DNS services provider OpenDNS has hired away the chief technology officer of security vendor Websense Inc. and is laying the groundwork for a variety of DNS layer security services and products aimed at enterprises.
Dan Hubbard, who spent 14 years at Websense, is planning to build out OpenDNS’ security product portfolio. Hubbard played a significant role at Websense, building the Websense Security Labs and the company’s classification engine, which is at the heart of its security products. The engine is used to filter out malicious websites, block spam and phishing attacks and is also at the core of Websense’s content filtering technology.
Hubbard confirmed his departure this week. A Websense spokesperson said the company is already reshuffling executives to fill the CTO role. Charles Renert, an expert noted for his work with Symantec Security Labs and founding Determina, was promoted to vice president and will assume Hubbard’s responsibilities in the interim.
It’s going to be extremely interesting to see how OpenDNS’s enterprise security plans unfold under Hubbard’s guidance.

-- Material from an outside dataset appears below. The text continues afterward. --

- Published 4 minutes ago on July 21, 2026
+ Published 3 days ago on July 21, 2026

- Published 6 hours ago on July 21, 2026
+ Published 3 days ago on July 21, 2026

I spoke to Hubbard at a reception at RSA Conference 2012 where he exuded a lot of enthusiasm for his new gig at OpenDNS.Hubbard said there’s a potential for a whole new range of security technologies that take advantage of being in the DNS layer. The company, which launched in 2005, already provides malware protection for its users by blocking outbound botnet communications at the DNS layer. It also maintains PhishTank, the largest clearinghouse of phishing information on the Internet. OpenDNS has 12 data centers that handle DNS requests, but also have been collecting threat intelligence data for years. Combining threat intelligence with the ability to keep track of individual IP addresses opens up an interesting set of capabilities for protecting laptops and mobile devices.
The company already has a broad set of users of OpenDNS Enterprise, which provides inbound and outbound protection and is application-, operating system-, protocol- and port-agnostic since it is essentially cloud-based at the DNS layer. The company has been pushing itself as an extra layer sitting between the Internet and enterprise firewalls and antivirus technology at the endpoint. There are some built-in reporting capabilities providing data on attacks and malicious websites that were blocked by the service.

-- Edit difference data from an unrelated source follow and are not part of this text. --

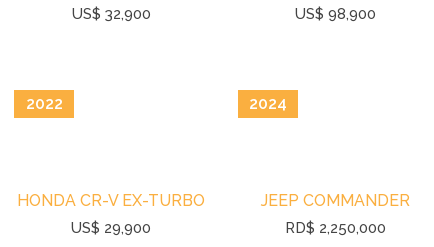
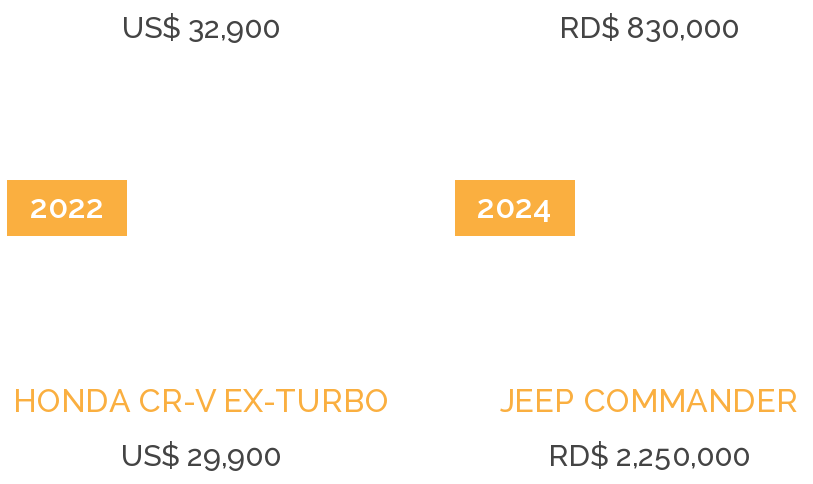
- US$ 98,900
+ RD$ 830,000
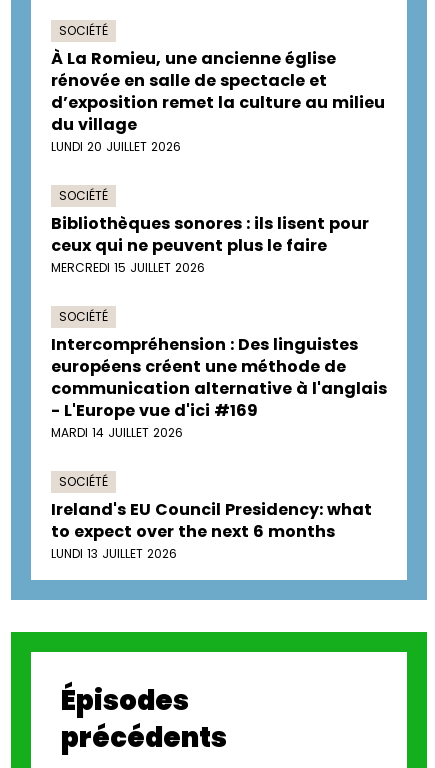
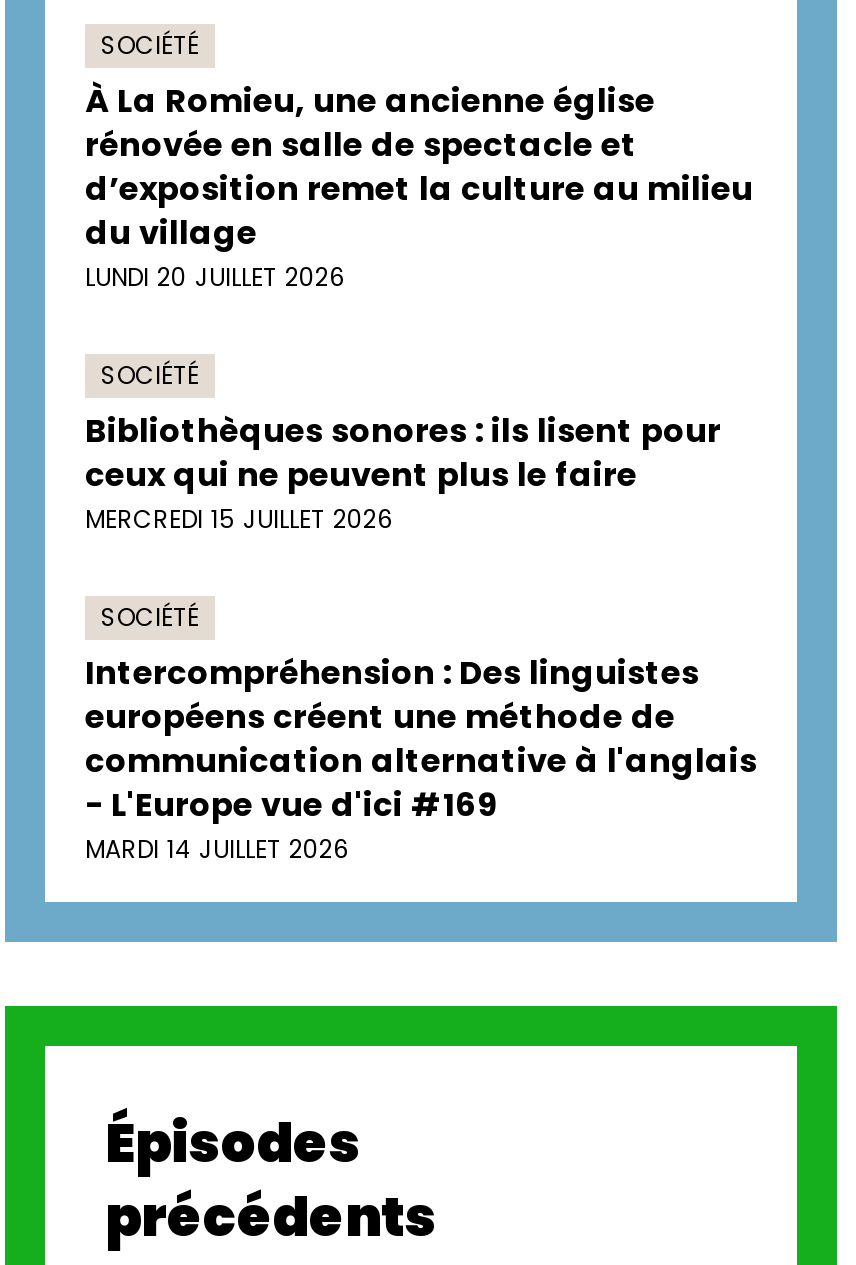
- SOCIÉTÉ
- Ireland's EU Council Presidency: what
- to expect over the next 6 months
- LUNDI 13 JUILLET 2026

Hubbard’s move to OpenDNS and the company’s security strategy caught the eyes of at least two prominent security luminaries: Dan Kaminsky and Paul Vixie, who attended the reception. Last year, Kaminsky briefly shared with me his vision of what DNS-based security technologies can do. He believes a broad range of technologies can be built out leveraging DNSSEC architecture for authentication and establishing trust in Internet communications. It could provide a much needed injection of trust into the Internet, which has been evaporating in recent years because of a variety of issues, including breaches at SSL Certificate Authority vendors and well known weaknesses in the digital certificate system itself. Vixie has also publicly shared the potential of adding security to the DNS layer.

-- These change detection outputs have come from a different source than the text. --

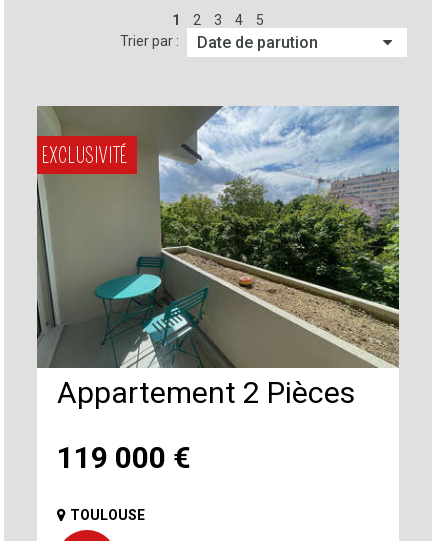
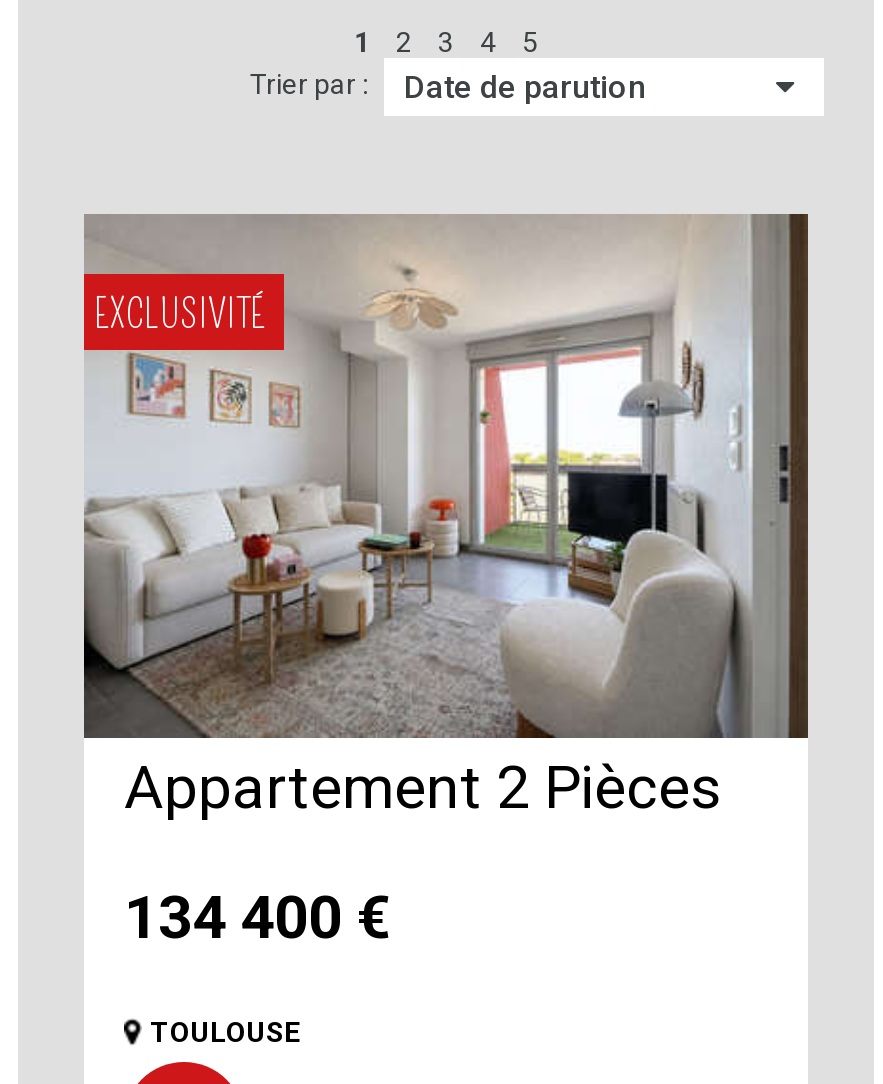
- [image]
+ [image]

- 119 000 €
+ 134 400 €
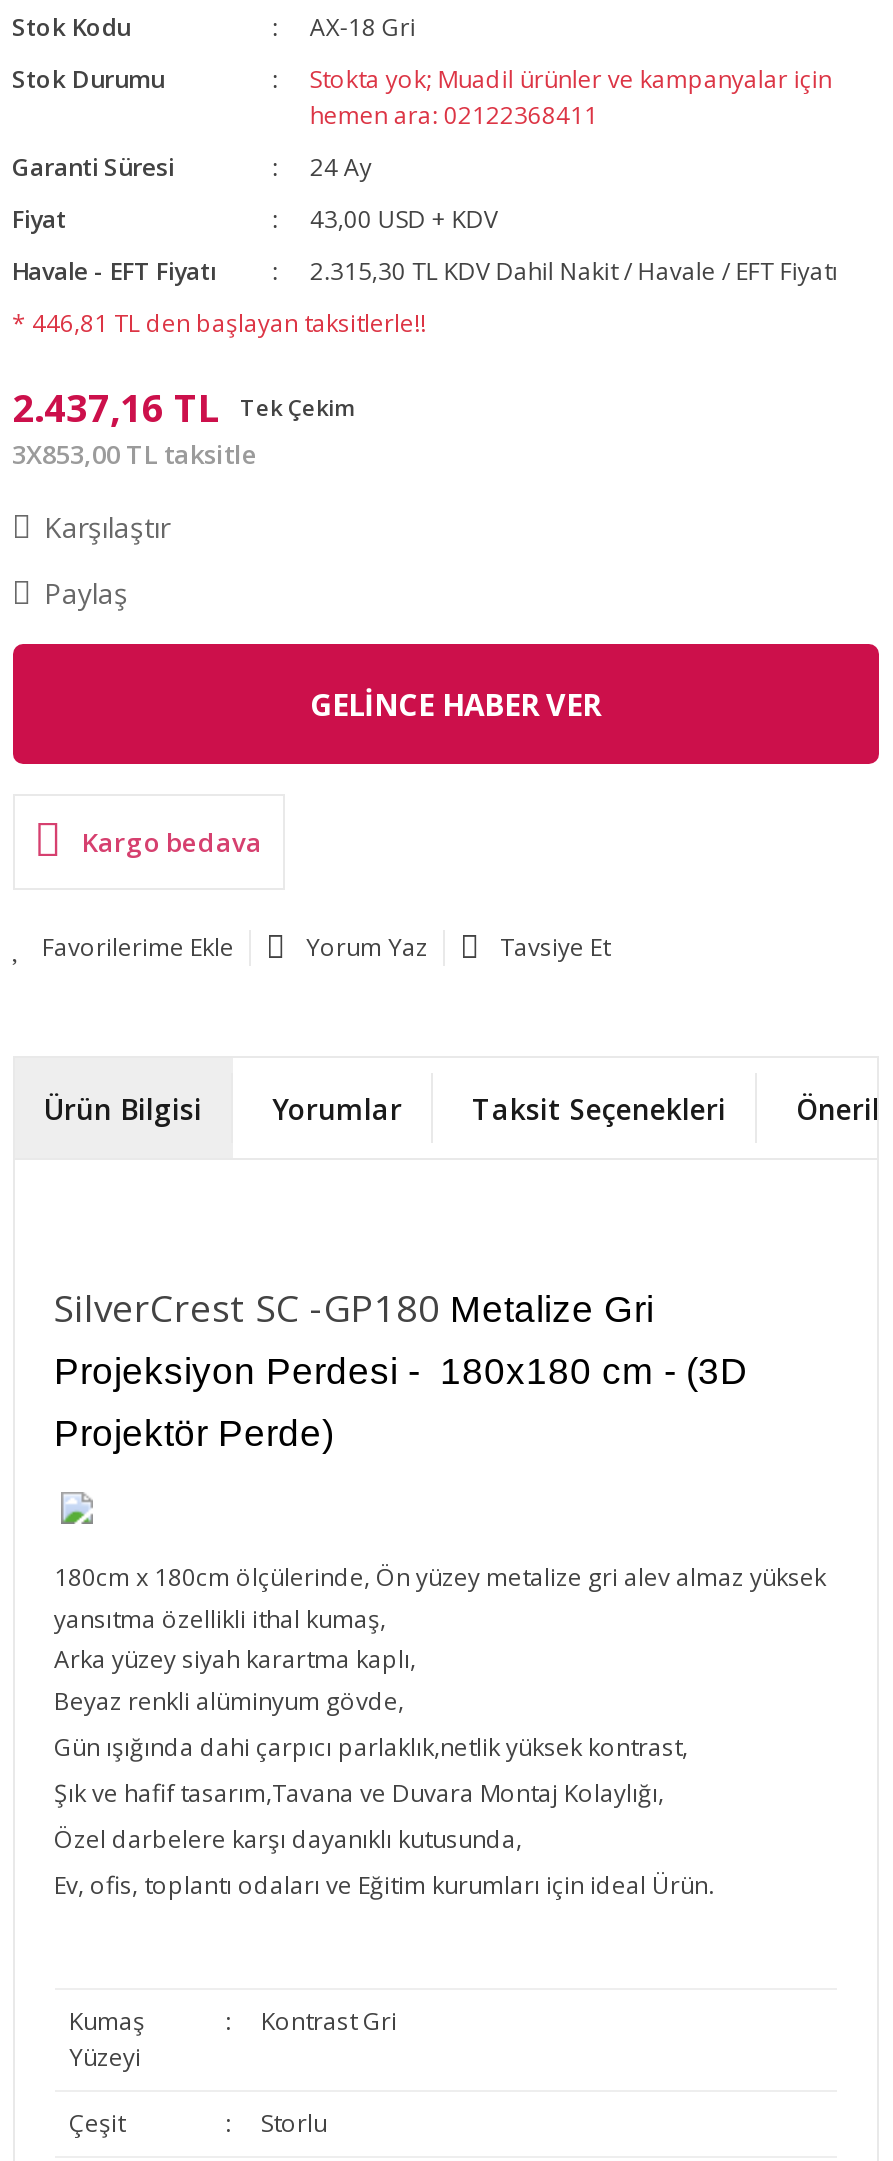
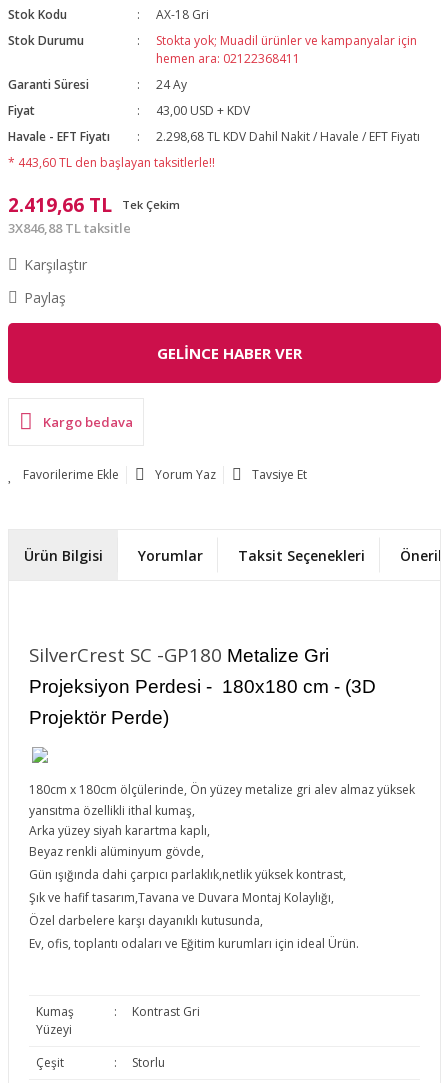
- 2.315,30 TL KDV Dahil Nakit / Havale / EFT Fiyatı
+ 2.298,68 TL KDV Dahil Nakit / Havale / EFT Fiyatı

- * 446,81 TL den başlayan taksitlerle!!
+ * 443,60 TL den başlayan taksitlerle!!

- 2.437,16 TL Tek Çekim
+ 2.419,66 TL Tek Çekim

- 3X853,00 TL taksitle
+ 3X846,88 TL taksitle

It was hard, however, to find the enthusiasm for OpenDNS from others at the RSA Conference. The first thing that comes to mind with OpenDNS is its consumer products that enable parents to shield porn and other websites from their children.
Several industry analysts and other security professionals I spoke to were too wrapped up in their own respective areas of expertise, but a few people said they share Kaminsky’s passion for the long-term potential of DNS-layer security technologies.
OpenDNS CEO David Ulevitch told me the company already has the foundation in place to provide a wide variety of security services. He said it just has to execute on its strategy and provide a convincing argument that enterprises can get value out of having security at the DNS layer.